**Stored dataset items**
▽
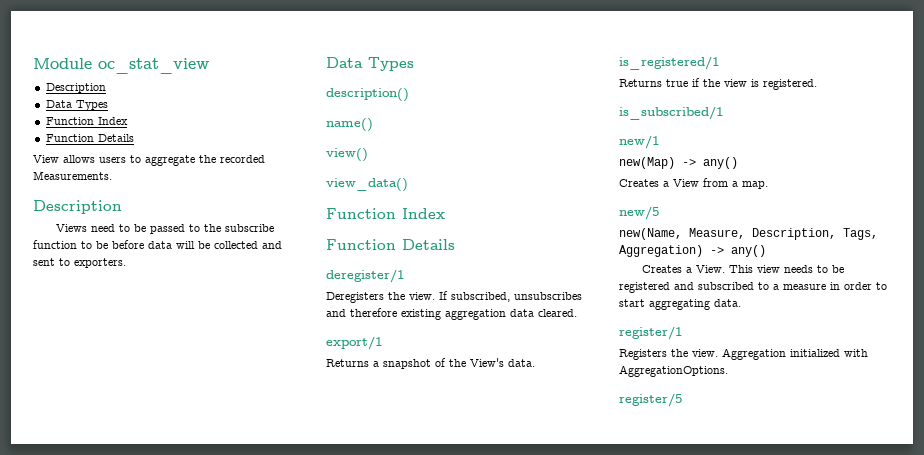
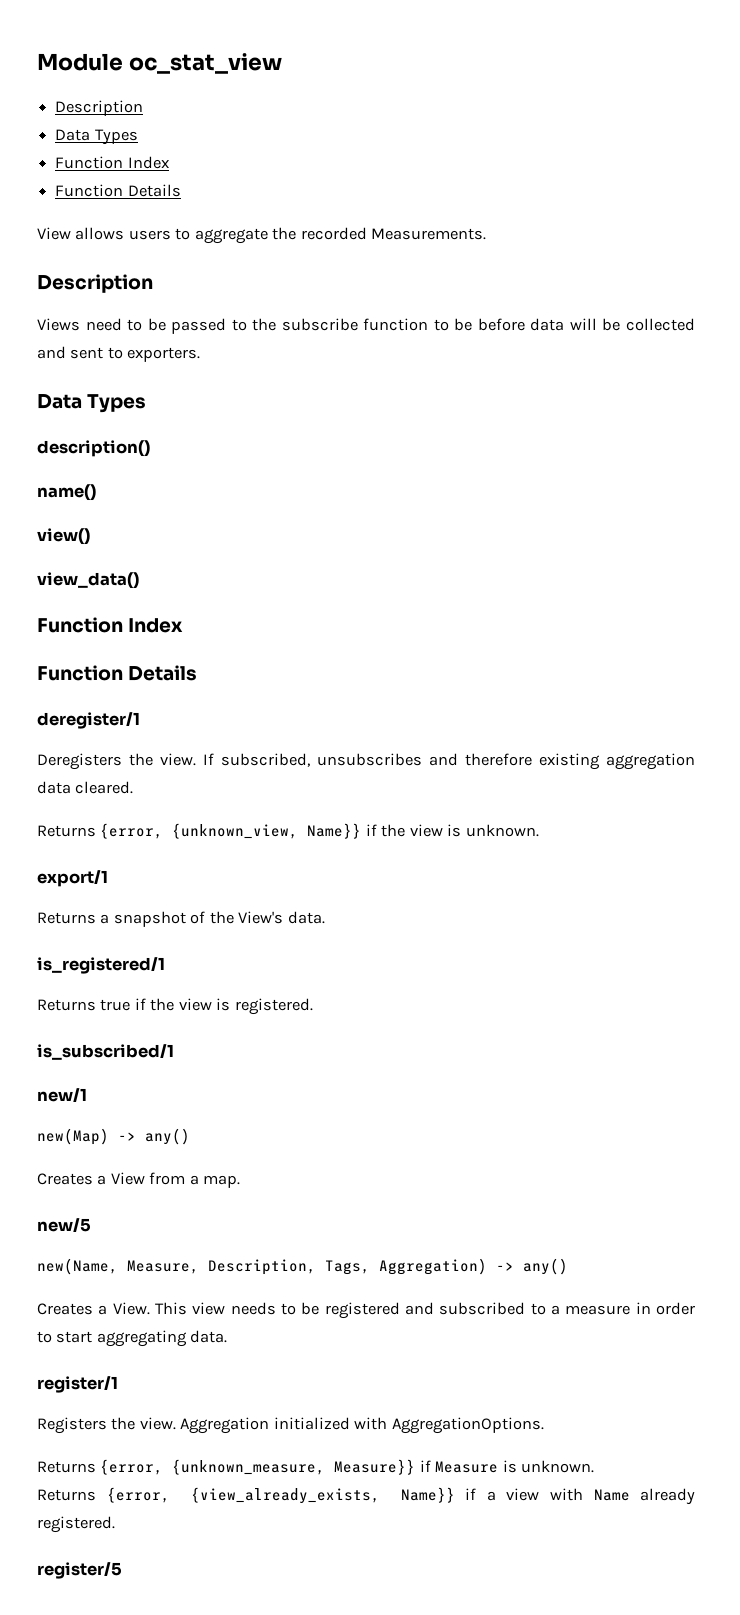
(577, 313) none -> [37,823,539,839] // Returns {error, {unknown_view, Name}} if the view is unknown.
(728, 371) none -> [37,1459,595,1475] [37,1487,696,1505] [37,1516,115,1533] // Returns {error, {unknown_measure, Measure}} if Measure is unknown. // Returns {error, {view_already_exists, Name}} if a view with Name already registered.

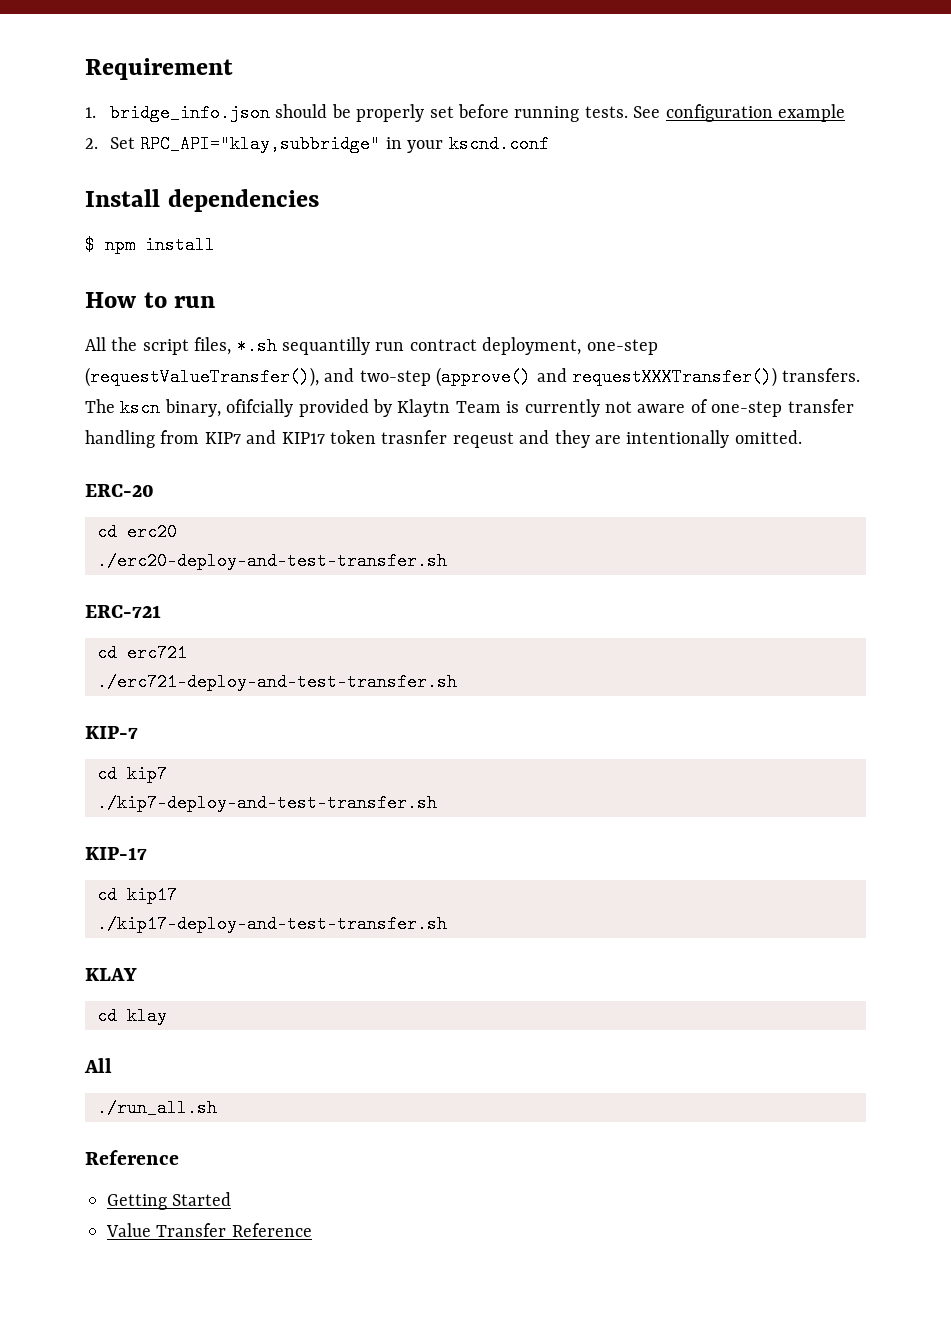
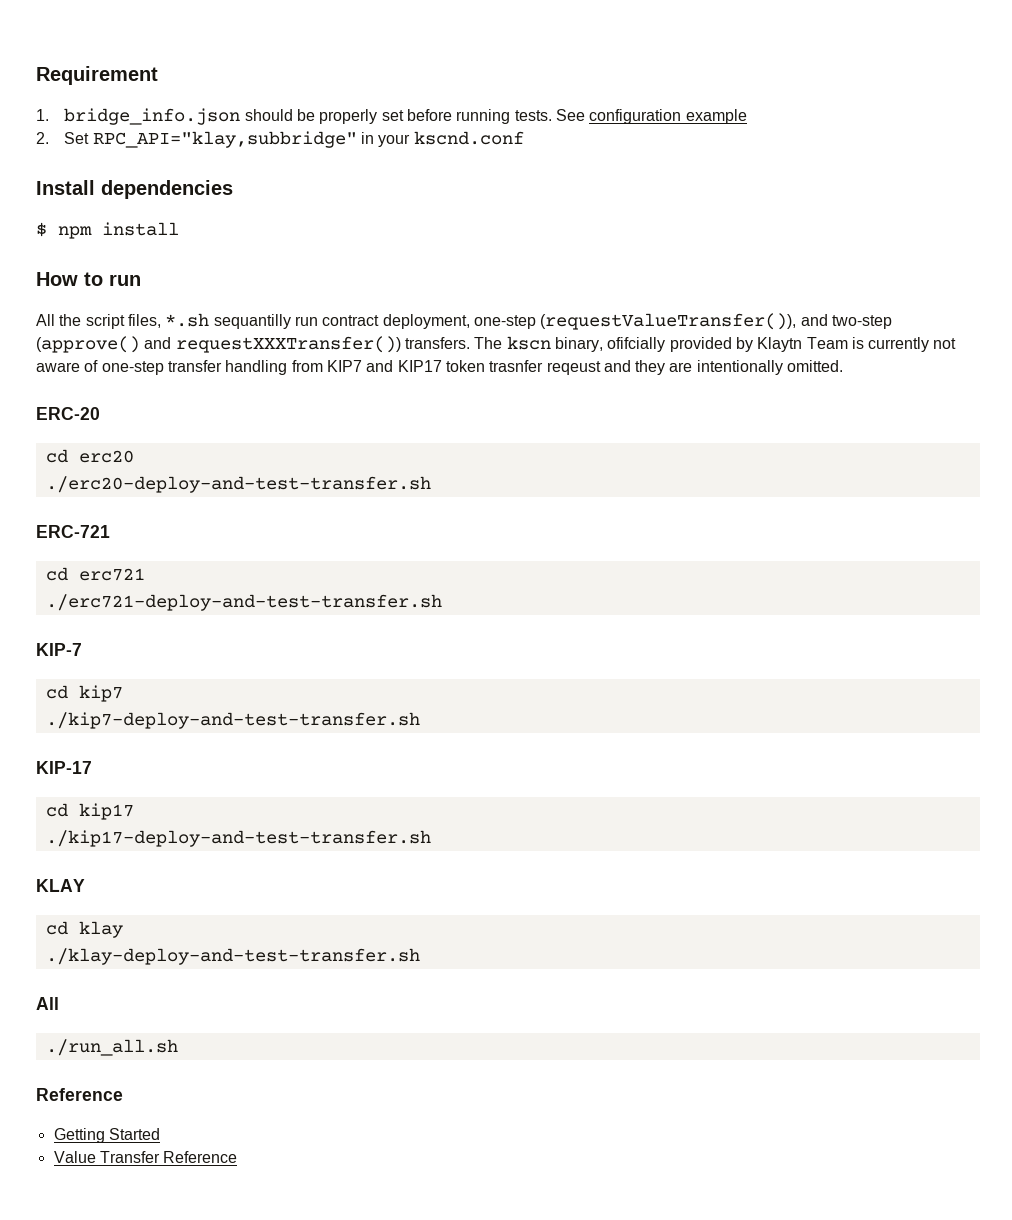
(167, 1016) none -> [45,948,420,965] // ./klay-deploy-and-test-transfer.sh

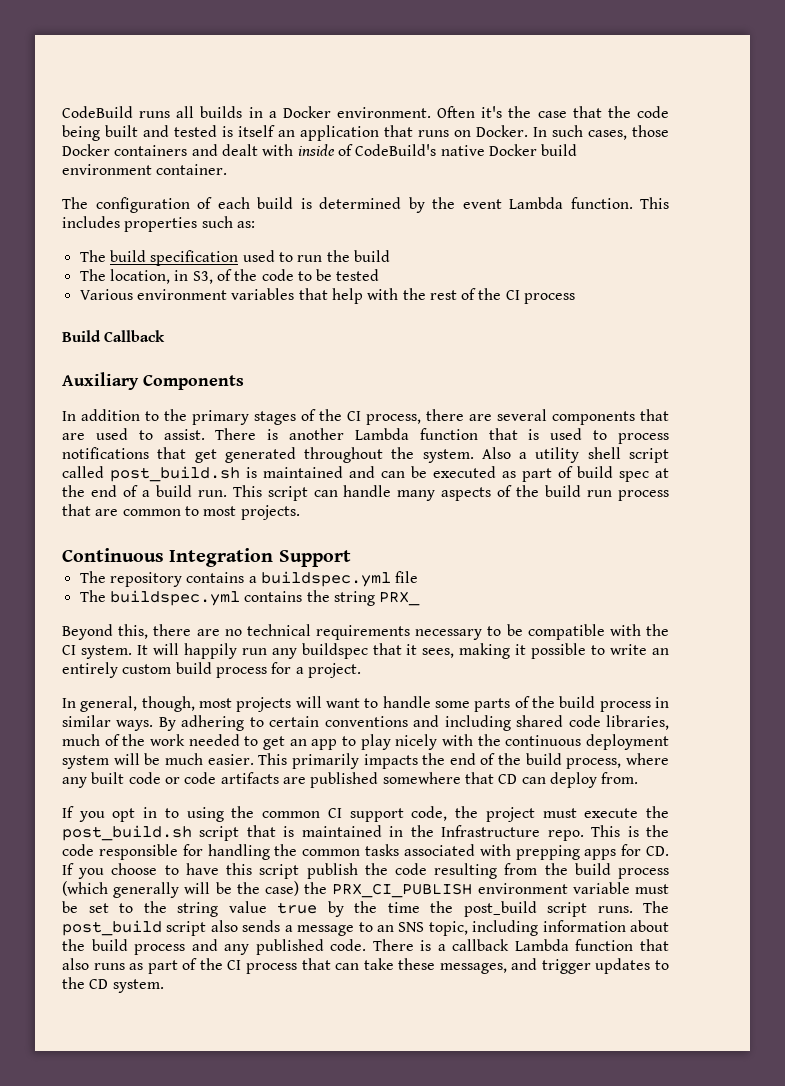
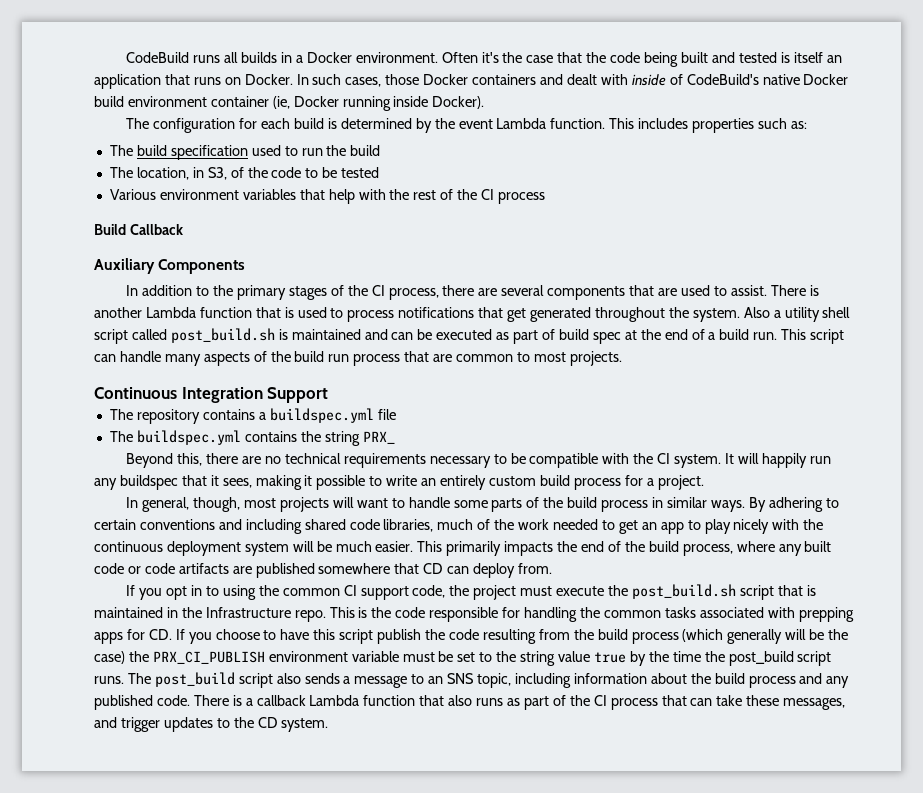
[156,164,228,175] container. -> [210,96,485,111] container (ie, Docker running inside Docker).
[197,197,212,209] of -> [239,118,258,129] for

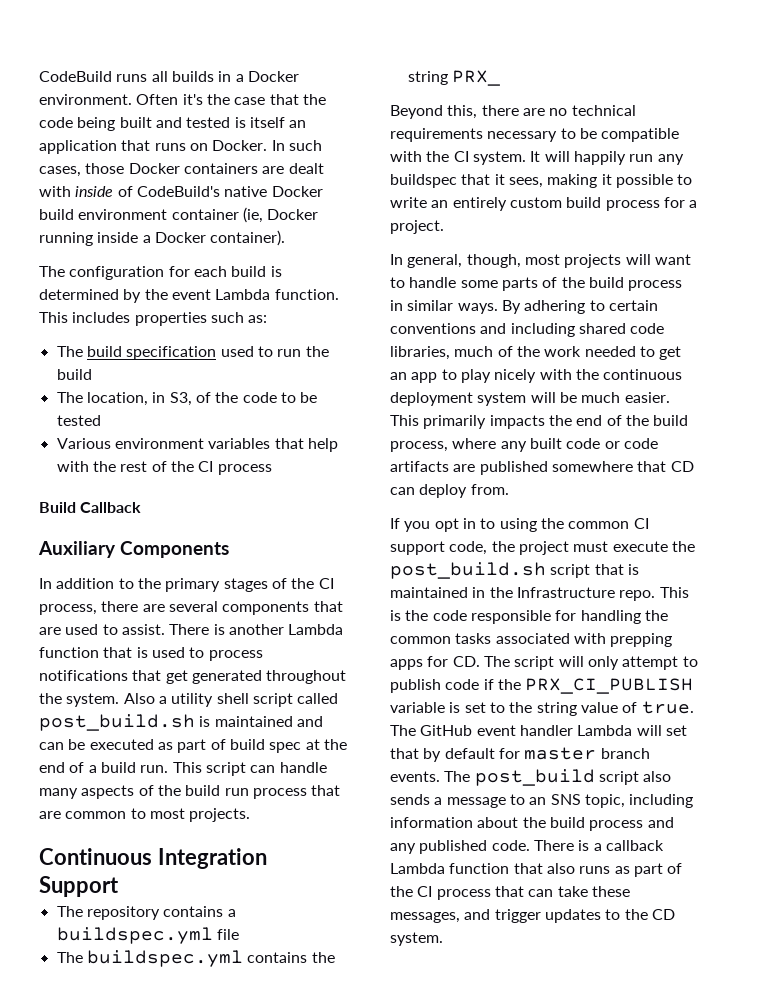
[540,74,564,85] and -> [262,166,285,174] are
[432,96,485,109] Docker). -> [142,230,286,246] a Docker container).
[175,629,849,644] [94,651,454,664] If you choose to have this script publish the code resulting from the build process (which generally will be the case) the PRX_CI_PUBLISH environment variable must be -> [483,656,698,670] [390,678,694,694] [390,702,461,713] The script will only attempt to publish code if the PRX_CI_PUBLISH variable is
[593,651,832,666] [94,676,124,684] true by the time the post_build script runs. -> [622,701,694,714] [390,725,687,736] [390,747,650,762] [390,771,440,782] of true. The GitHub event handler Lambda will set that by default for master branch events.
△
**TASK PROMPT**
The response should consist of the lines above from the first through the one containing "[175,629,849,644] [94,651,454,664] If", transcribed exactly, with every picture left out.

**ANSWER**
(577, 313) none -> [37,823,539,839] // Returns {error, {unknown_view, Name}} if the view is unknown.
(728, 371) none -> [37,1459,595,1475] [37,1487,696,1505] [37,1516,115,1533] // Returns {error, {unknown_measure, Measure}} if Measure is unknown. // Returns {error, {view_already_exists, Name}} if a view with Name already registered.

(167, 1016) none -> [45,948,420,965] // ./klay-deploy-and-test-transfer.sh

[156,164,228,175] container. -> [210,96,485,111] container (ie, Docker running inside Docker).
[197,197,212,209] of -> [239,118,258,129] for

[540,74,564,85] and -> [262,166,285,174] are
[432,96,485,109] Docker). -> [142,230,286,246] a Docker container).
[175,629,849,644] [94,651,454,664] If you choose to have this script publish the code resulting from the build process (which generally will be the case) the PRX_CI_PUBLISH environment variable must be -> [483,656,698,670] [390,678,694,694] [390,702,461,713] The script will only attempt to publish code if the PRX_CI_PUBLISH variable is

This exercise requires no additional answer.